───── DATA TO EXAMINE

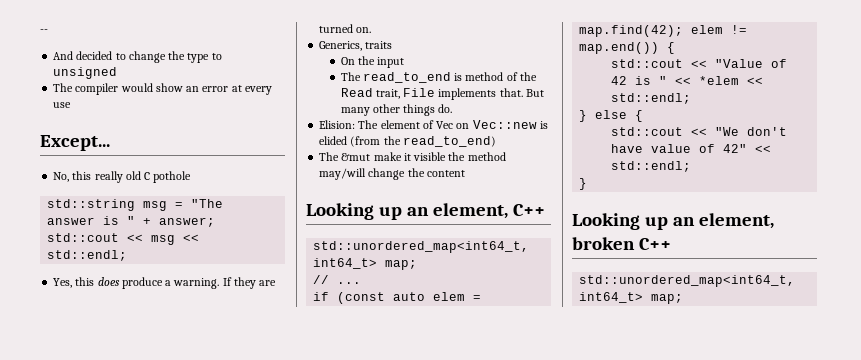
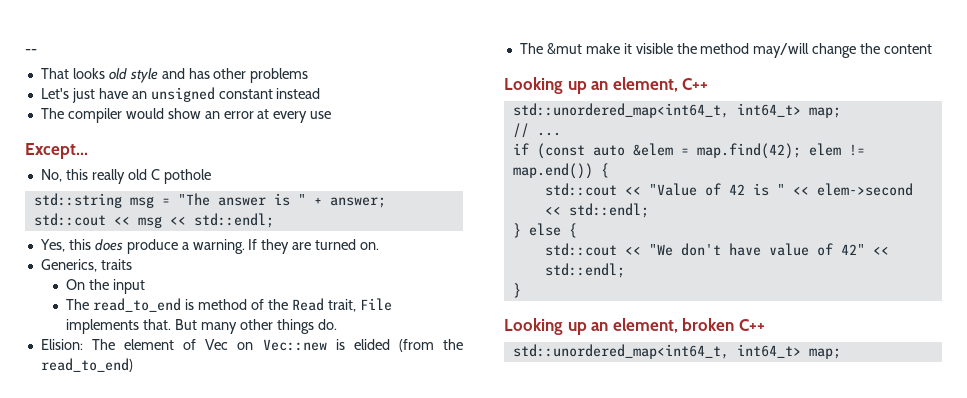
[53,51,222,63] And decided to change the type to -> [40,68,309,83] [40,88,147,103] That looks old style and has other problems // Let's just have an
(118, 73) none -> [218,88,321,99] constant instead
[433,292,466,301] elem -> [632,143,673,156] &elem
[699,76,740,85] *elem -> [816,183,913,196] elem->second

──────────
───── DATA TO EXAMINE

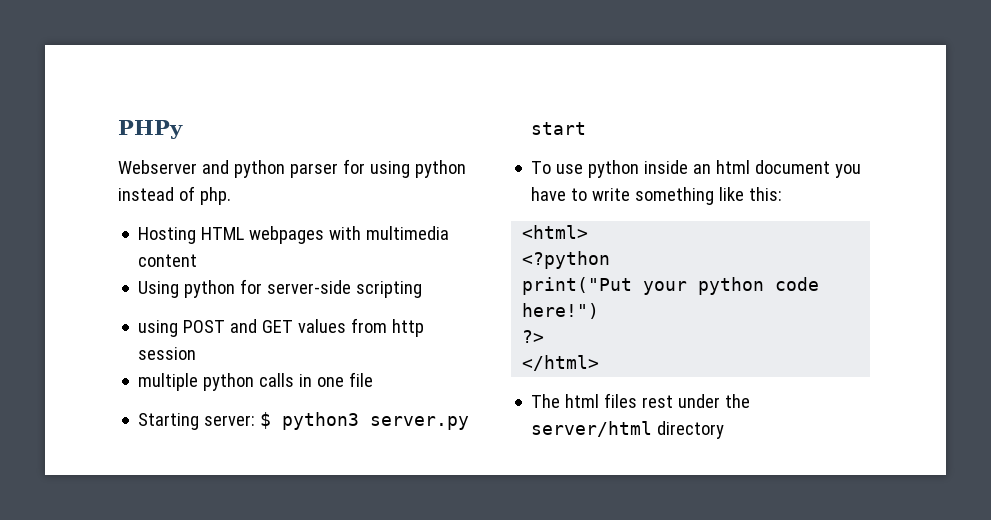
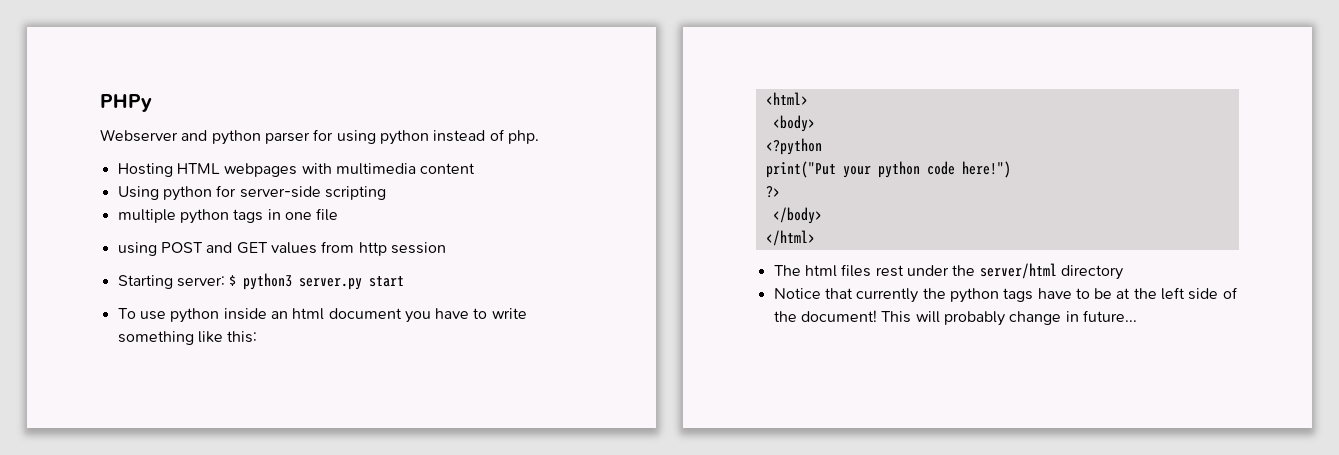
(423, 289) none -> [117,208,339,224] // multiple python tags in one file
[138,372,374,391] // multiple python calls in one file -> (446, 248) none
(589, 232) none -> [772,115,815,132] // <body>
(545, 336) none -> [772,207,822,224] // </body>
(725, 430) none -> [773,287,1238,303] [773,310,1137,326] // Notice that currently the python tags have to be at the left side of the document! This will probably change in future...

──────────

**PROBLEM TO WORK ON:**
Write down, word for word, the lines above from the one containing "[53,51,222,63] And decided" through the one containing "[699,76,740,85] *elem ->", both ends included.

**ANSWER AREA:**
[53,51,222,63] And decided to change the type to -> [40,68,309,83] [40,88,147,103] That looks old style and has other problems // Let's just have an
(118, 73) none -> [218,88,321,99] constant instead
[433,292,466,301] elem -> [632,143,673,156] &elem
[699,76,740,85] *elem -> [816,183,913,196] elem->second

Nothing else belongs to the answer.